Re: Inconsistent behavior due to lack of lookup on entry followed by readdirp

[Date Prev][Date Next][Thread Prev][Thread Next][Date Index][Thread Index]

 






From: "Raghavendra Gowdappa" <rgowdapp@xxxxxxxxxx>
To: "Krutika Dhananjay" <kdhananj@xxxxxxxxxx>
Cc: "Mohammed Rafi K C" <rkavunga@xxxxxxxxxx>, "Gluster Devel" <gluster-devel@xxxxxxxxxxx>, "Dan Lambright" <dlambrig@xxxxxxxxxx>, "Nithya Balachandran" <nbalacha@xxxxxxxxxx>, "Ben Turner" <bturner@xxxxxxxxxx>, "Ben England" <bengland@xxxxxxxxxx>, "Manoj Pillai" <mpillai@xxxxxxxxxx>, "Pranith Kumar Karampuri" <pkarampu@xxxxxxxxxx>, "Ravishankar Narayanankutty" <ranaraya@xxxxxxxxxx>, xhernandez@xxxxxxxxxx
Sent: Thursday, August 13, 2015 9:06:37 AM
Subject: Re: Inconsistent behavior due to lack of lookup on entry followed by readdirp



----- Original Message -----
> From: "Krutika Dhananjay" <kdhananj@xxxxxxxxxx>
> To: "Mohammed Rafi K C" <rkavunga@xxxxxxxxxx>
> Cc: "Gluster Devel" <gluster-devel@xxxxxxxxxxx>, "Dan Lambright" <dlambrig@xxxxxxxxxx>, "Nithya Balachandran"
> <nbalacha@xxxxxxxxxx>, "Raghavendra Gowdappa" <rgowdapp@xxxxxxxxxx>, "Ben Turner" <bturner@xxxxxxxxxx>, "Ben
> England" <bengland@xxxxxxxxxx>, "Manoj Pillai" <mpillai@xxxxxxxxxx>, "Pranith Kumar Karampuri"
> <pkarampu@xxxxxxxxxx>, "Ravishankar Narayanankutty" <ranaraya@xxxxxxxxxx>, xhernandez@xxxxxxxxxx
> Sent: Wednesday, August 12, 2015 9:02:44 PM
> Subject: Re: Inconsistent behavior due to lack of lookup on entry followed by readdirp
>
> I faced the same issue with the sharding translator.
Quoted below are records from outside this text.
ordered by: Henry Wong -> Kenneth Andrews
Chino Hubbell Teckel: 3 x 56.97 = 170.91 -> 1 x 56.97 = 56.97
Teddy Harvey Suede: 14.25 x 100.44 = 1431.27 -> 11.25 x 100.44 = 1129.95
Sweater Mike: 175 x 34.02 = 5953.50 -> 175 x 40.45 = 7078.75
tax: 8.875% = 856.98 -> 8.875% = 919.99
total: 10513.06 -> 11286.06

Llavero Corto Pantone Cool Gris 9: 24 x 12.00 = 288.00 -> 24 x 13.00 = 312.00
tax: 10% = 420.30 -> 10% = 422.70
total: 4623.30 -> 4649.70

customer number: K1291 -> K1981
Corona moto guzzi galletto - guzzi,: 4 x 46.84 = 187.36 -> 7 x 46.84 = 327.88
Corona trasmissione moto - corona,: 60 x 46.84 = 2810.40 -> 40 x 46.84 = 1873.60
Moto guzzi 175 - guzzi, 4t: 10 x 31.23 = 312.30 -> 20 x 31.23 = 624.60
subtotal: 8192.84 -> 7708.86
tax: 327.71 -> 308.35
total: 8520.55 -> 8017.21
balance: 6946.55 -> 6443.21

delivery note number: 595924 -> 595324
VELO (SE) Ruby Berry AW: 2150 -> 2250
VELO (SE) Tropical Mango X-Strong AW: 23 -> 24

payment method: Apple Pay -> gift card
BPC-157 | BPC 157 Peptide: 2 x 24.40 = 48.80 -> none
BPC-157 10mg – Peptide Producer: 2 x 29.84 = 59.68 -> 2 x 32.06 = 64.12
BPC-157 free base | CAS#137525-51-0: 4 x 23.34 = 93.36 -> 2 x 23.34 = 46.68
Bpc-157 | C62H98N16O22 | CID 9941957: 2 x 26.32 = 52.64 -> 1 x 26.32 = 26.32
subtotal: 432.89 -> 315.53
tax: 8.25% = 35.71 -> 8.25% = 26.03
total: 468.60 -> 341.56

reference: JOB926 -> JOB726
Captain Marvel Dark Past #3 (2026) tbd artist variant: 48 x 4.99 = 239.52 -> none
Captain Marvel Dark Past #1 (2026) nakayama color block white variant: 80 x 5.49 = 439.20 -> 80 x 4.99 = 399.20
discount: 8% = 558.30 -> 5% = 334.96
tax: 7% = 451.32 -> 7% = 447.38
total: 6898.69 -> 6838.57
I fixed it by making its
> readdirp callback initialize individual entries' inode ctx, some of these
> being xattr values, which are filled in entry->dict by the posix translator.
> Here is the patch that got merged recently: http://review.gluster.org/11854
> Would that be as easy to do in DHT as well?

The problem is not just filling out state in the inode. The bigger problem is healing, which is supposed to maintain a directory/file to be in state consistent with our design before a successful reply to lookup. The operations can involve creating directories on missing subvols, setting appropriate layout, etc. Effectively for readdirp to replace lookup, it should be calling dht_lookup on each of the dentry it is passing back to application.
OK.
>
> As far as AFR is concerned, it indirectly forces LOOKUP on entries which are
> being retrieved for the first time through a READDIRP (and as a result do
> not have their inode ctx etc initialised yet) by setting entry->inode to
> NULL. See afr_readdir_transform_entries().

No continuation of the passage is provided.